Ok. It seems then that you're stuck in a shop with resellers in place of support. Just keep in mind that WSL is not intended to give an honest demonstration of what a real distro could do. It appears to work barely enough to give Windows users a bad experience and have them turn back to the familiar, eschewing the modern for another work generation. Thus the abysmally low adoption rate for WSL. So, you might be able to get it to Rsync, you might not. Keep us posted.

A mirror of a repository is not important data, in that it it can be easily replaced if lost and it is cryptographically signed so does not need to be locked away. So if you have a hardware budget even a simple Raspberry Pi with a USB hard drive would do. Or an old desktop computer with a new or newish hard drive would do just as well.

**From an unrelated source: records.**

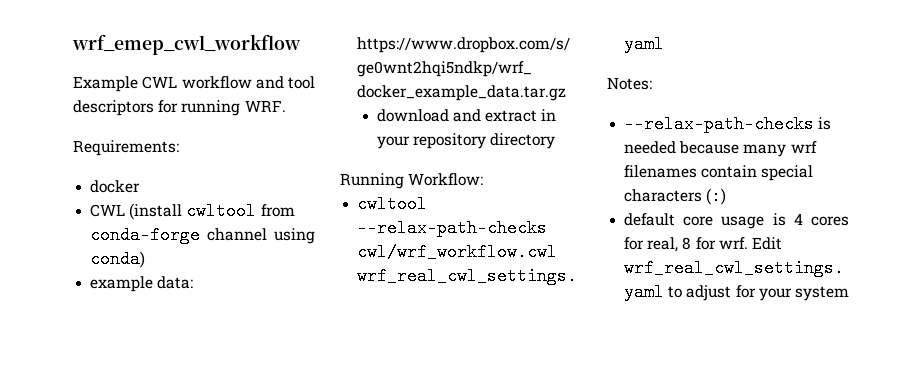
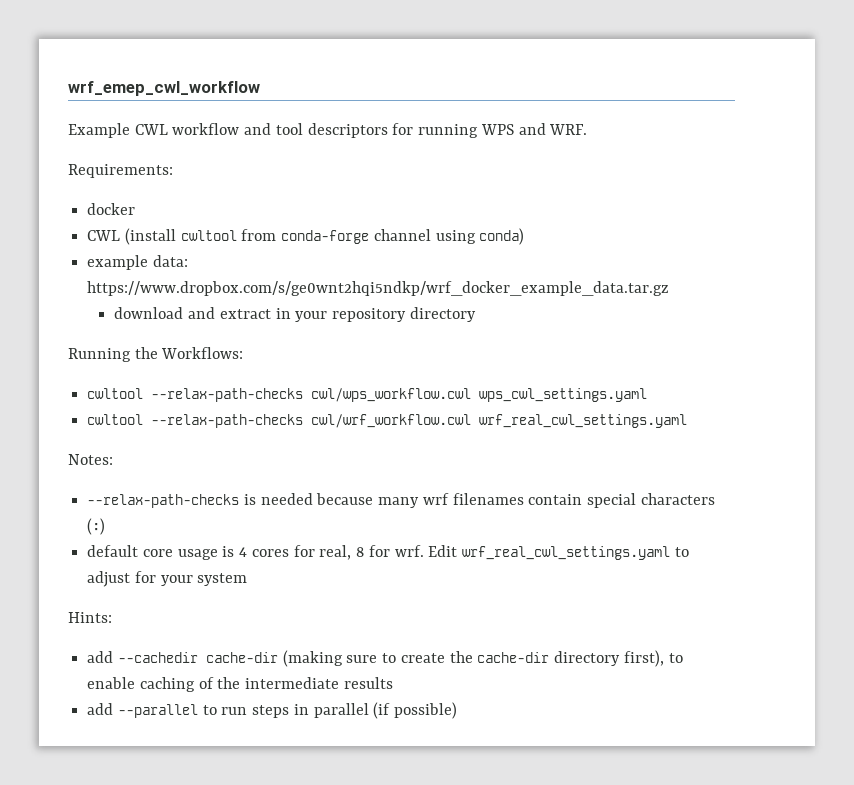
- Example CWL workflow and tool descriptors for running WRF.
+ Example CWL workflow and tool descriptors for running WPS and WRF.
- Running Workflow:
+ Running the Workflows:
+ cwltool --relax-path-checks cwl/wps_workflow.cwl wps_cwl_settings.yaml
+ Hints:
+ add --cachedir cache-dir (making sure to create the cache-dir directory first), to enable caching of the intermediate results
+ add --parallel to run steps in parallel (if possible)

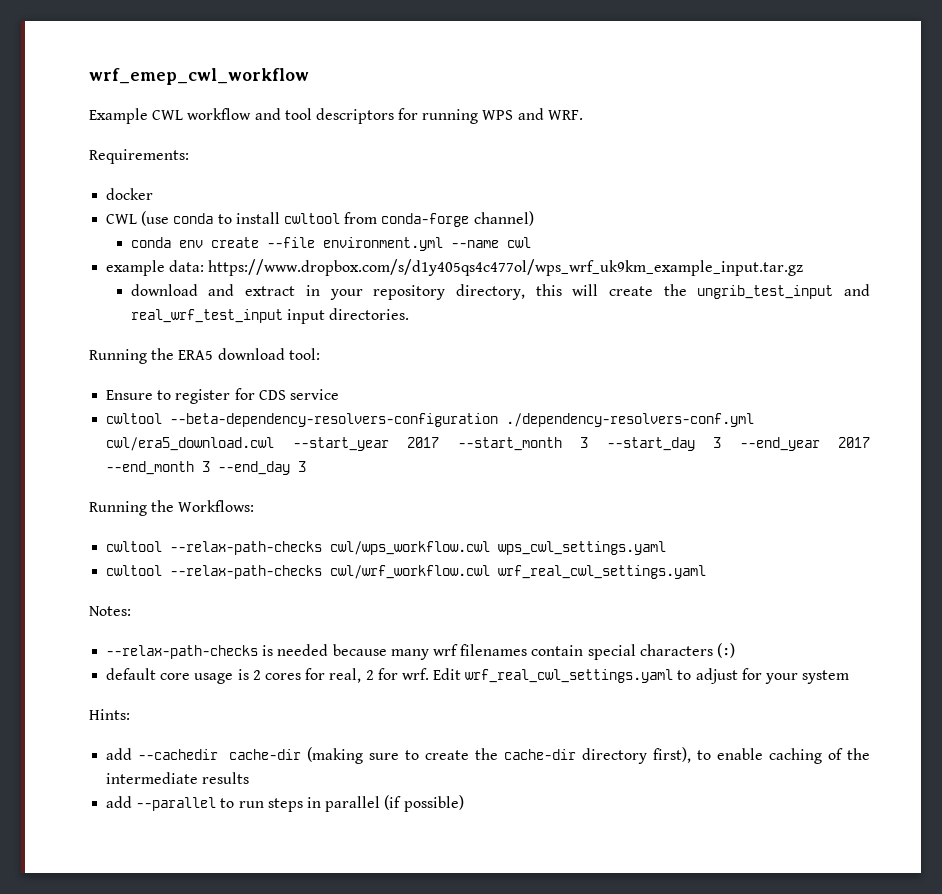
- CWL (install cwltool from conda-forge channel using conda)
+ CWL (use conda to install cwltool from conda-forge channel)
+ conda env create --file environment.yml --name cwl
- example data: https://www.dropbox.com/s/ge0wnt2hqi5ndkp/wrf_docker_example_data.tar.gz
+ example data: https://www.dropbox.com/s/d1y405qs4c477ol/wps_wrf_uk9km_example_input.tar.gz
- download and extract in your repository directory
+ download and extract in your repository directory, this will create the ungrib_test_input and real_wrf_test_input input directories.
+ Running the ERA5 download tool:
+ Ensure to register for CDS service
+ cwltool --beta-dependency-resolvers-configuration ./dependency-resolvers-conf.yml cwl/era5_download.cwl --start_year 2017 --start_month 3 --start_day 3 --end_year 2017 --end_month 3 --end_day 3
- default core usage is 4 cores for real, 8 for wrf.
+ default core usage is 2 cores for real, 2 for wrf.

However, I'm guessing that this repository is to be mirrored on an existing web server?

So I went home and did an experiment in my homelab, WSL is 10/10 the issue. Maybe WSL 2 will be better since it contains the whole linux kernel. Who knows?

So at least now I have the evidence to show my manager and security that the issue is definitely with winblows, and I am sure they will be able to stand up a vm somewhere to do this. Their issue is not with the security of the mirror itself, but more of if you let your users do whatever they want on your corporate network, then if someone malicious comes in it is much easier for them to attack your network.

Anyways thanks for the help you all.